Couldn't agree with you more. Often brickwork can be repaired with some decent weather-pointing, but brickies usually charge a fortune for that because it doesn't pay for them to do it (and a lot don't know how).
Good quality Victorian/Georgian bricks will last centuries with proper maintenance (pointing), but I always ran into the home-owner that wants to leave their "mark" on the property, so they got me to pebble-dash it. It looked terrible, but I had a mortgage to pay, and who was I to judge their (dreadful) taste?
Which is why I stick to my point that the person who invented pebbledash should have been thoroughly murdered, sparing plasterers the possibility of having to do it and stupid people the option of buying it. It was the only possible solution, but it's too late now.
I can relate to the whole "Oh, we'll live in this torn-down neighborhood now but it'll be so much nice in a few years" syndrome. New York is constantly undergoing that kind of social-demographic revolution. Greenwich becomes the new Soho, which becomes the new Tribeca, and they keep coming up with names that squish together several neighborhood titles, as if we're all too lazy to actually say the whole words. And then there's rent control on places where you need bulletproof windows and grandmothers won't move out of their 300$ apartments where thy've lived for 60 years while everyone else is paying at least 1500$ a month.
Yeah. I do miss Colorado housing.
Having been to New York, though only as a tourist, I have the suspicion that their architecture isn't quite as horrible as post-Blitz London architecture. After the bombs took bites out of every street in the East End, houses got put up any old how; doesn't matter how it looks as long as it keeps the rain out ... and now they'll be there for centuries. I get the impression New York buildings weren't designed with that kidn of reckless short-sightedness. But am I wrong?
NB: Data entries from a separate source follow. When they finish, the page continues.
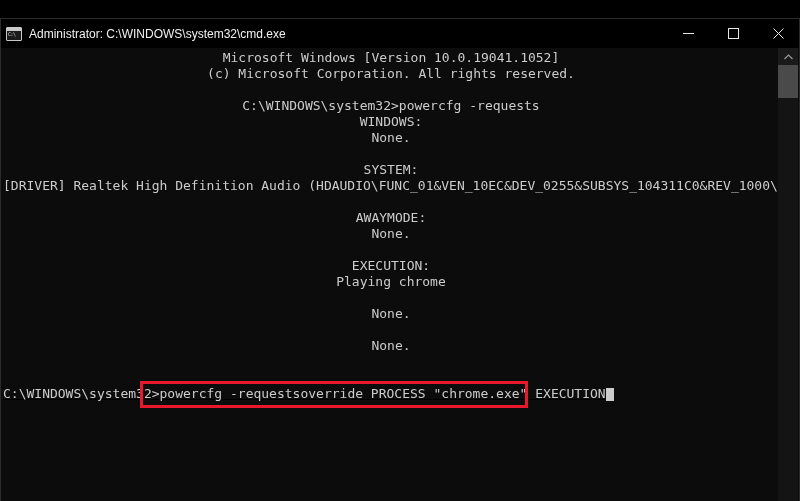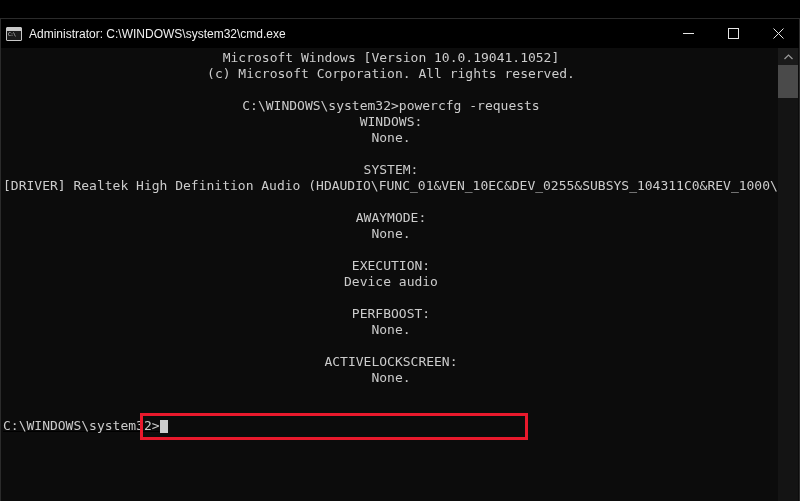--- a/index.html
+++ b/index.html
@@ -222,33 +222,32 @@
     <div class="line">WINDOWS:</div>
     <div class="line">None.</div>
     <div class="line blank"></div>
     <div class="line">SYSTEM:</div>
     <div class="line">[DRIVER] Realtek High Definition Audio (HDAUDIO\FUNC_01&amp;VEN_10EC&amp;DEV_0255&amp;SUBSYS_104311C0&amp;REV_1000\4&amp;2c604f53&amp;0&amp;0001)</div>
     <div class="line blank"></div>
     <div class="line">AWAYMODE:</div>
     <div class="line">None.</div>
     <div class="line blank"></div>
     <div class="line">EXECUTION:</div>
-    <div class="line">Device audio</div>
-    <div class="line blank"></div>
-    <div class="line">PERFBOOST:</div>
-    <div class="line">None.</div>
-    <div class="line blank"></div>
-    <div class="line">ACTIVELOCKSCREEN:</div>
+    <div class="line">Playing chrome</div>
+    <div class="line blank"></div>
+    <div class="line">None.</div>
+    <div class="line blank"></div>
     <div class="line">None.</div>
     <div class="line blank"></div>
     <div class="line blank"></div>
 
     <div id="prompt-line">
       <div id="prompt-row">
         <span class="line">C:\WINDOWS\system32&gt;</span>
+          <span class="line">powercfg -requestsoverride PROCESS "chrome.exe" EXECUTION</span>
           <span id="cursor-block"></span>
       </div>
       <div id="highlight-box"></div>
     </div>
   </div>
 
   <div id="scrollbar">
     <div class="sb-arrow">
       <svg width="9" height="6" viewBox="0 0 9 6" aria-hidden="true">
         <polyline points="0.5,5 4.5,1 8.5,5" fill="none" stroke="#9a9a9a" stroke-width="1.2"></polyline>

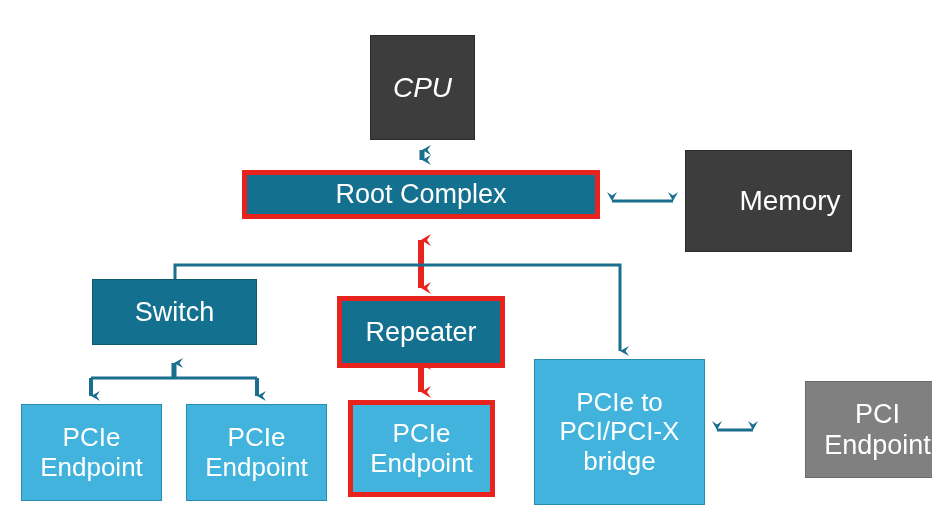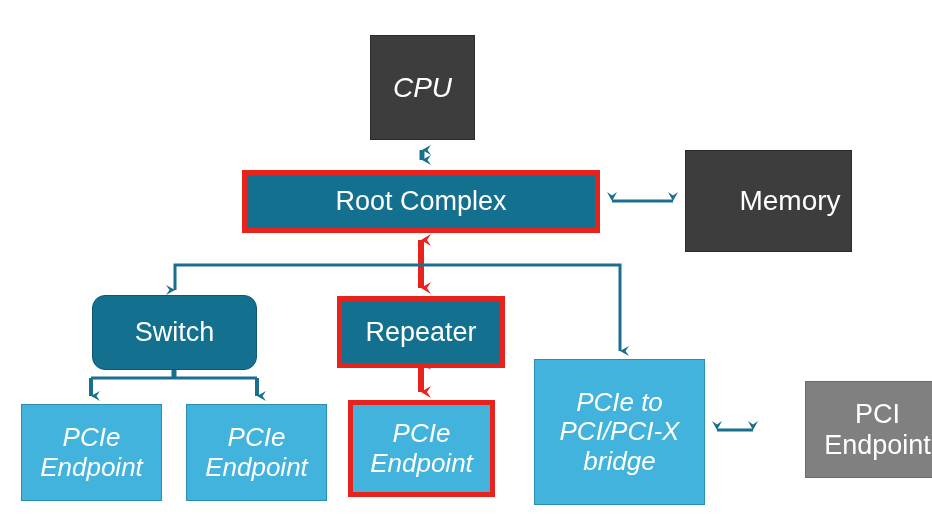--- a/index.html
+++ b/index.html
@@ -41,21 +41,20 @@
   }
   .node-teal {
     background: #14708f;
     border: 1px solid #0d5870;
     font-size: 27px;
   }
   .node-lightblue {
     background: #41b3dc;
     border: 1px solid #2a8cb0;
     font-size: 26px;
-    font-style: italic;
   }
   .hl-red {
     border: 5px solid #e8231e;
     box-shadow: 0 0 0 0 rgba(0,0,0,0);
   }
   .node-teal.hl-red,
   .node-lightblue.hl-red {
     background-clip: padding-box;
   }
   svg.links {
@@ -113,25 +112,25 @@
       <line x1="421" y1="364" x2="421" y2="392" stroke="#e8231e" stroke-width="6" marker-start="url(#arrow-red)" marker-end="url(#arrow-red)"></line>
     </g>
 
     <g>
       <line x1="717" y1="430" x2="753" y2="430" stroke="#1a6e8e" stroke-width="3" marker-start="url(#arrow-teal-up)" marker-end="url(#arrow-teal-down)"></line>
     </g>
   </svg>
 
   <div class="node node-dark" style="left:370px; top:35px; width:105px; height:105px;font-style:italic;">CPU</div>
 
-  <div class="node node-teal hl-red" style="left:242px; top:170px; width:358px; height:63px;">Root Complex</div>
+  <div class="node node-teal hl-red" style="left:242px; top:170px; width:358px; height:49px;">Root Complex</div>
 
   <div class="node node-dark" style="left:685px; top:150px; width:167px; height:102px;padding-left:43px;">Memory</div>
 
-  <div class="node node-teal" style="left:92px; top:295px; width:165px; height:75px;border-radius:13px;">Switch</div>
+  <div class="node node-teal" style="left:92px; top:279px; width:165px; height:66px;">Switch</div>
 
   <div class="node node-teal hl-red" style="left:337px; top:296px; width:168px; height:72px;">Repeater</div>
 
   <div class="node node-lightblue" style="left:21px; top:404px; width:141px; height:97px;">PCIe
 Endpoint</div>
 
   <div class="node node-lightblue" style="left:186px; top:404px; width:141px; height:97px;">PCIe
 Endpoint</div>
 
   <div class="node node-lightblue hl-red" style="left:348px; top:400px; width:147px; height:97px;">PCIe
The biggest issue in NYC is space. While stuff may be all structurally sound, everything is pared down to get the most living area out of the least square footage. The apartments all kind of interweave and interlock railroad style, often without making much sense for any kind of liveable conditions. Rent tends to shift according to neighborhood, where Park Slope brownstones are $3k+ a month, whereas you can sleep in the living room of a Williamsburg loft for 700$ if you're on a budget. The city is already so bursting at the seems that people are just overflowing into Brooklyn, Queens, and braving longer commutes...and I think the building within Manhattan itself is for expansion's sake right now, with little thought as to what we might want to use that space for in the future. We can only build towers so tall before the topple.
Once I gave the Mayor of New York a quote to pebble-dash the Empire State Building, but I blew him out because he wouldn't agree to mask up the windows... Oh no, that was a dream. Sorry.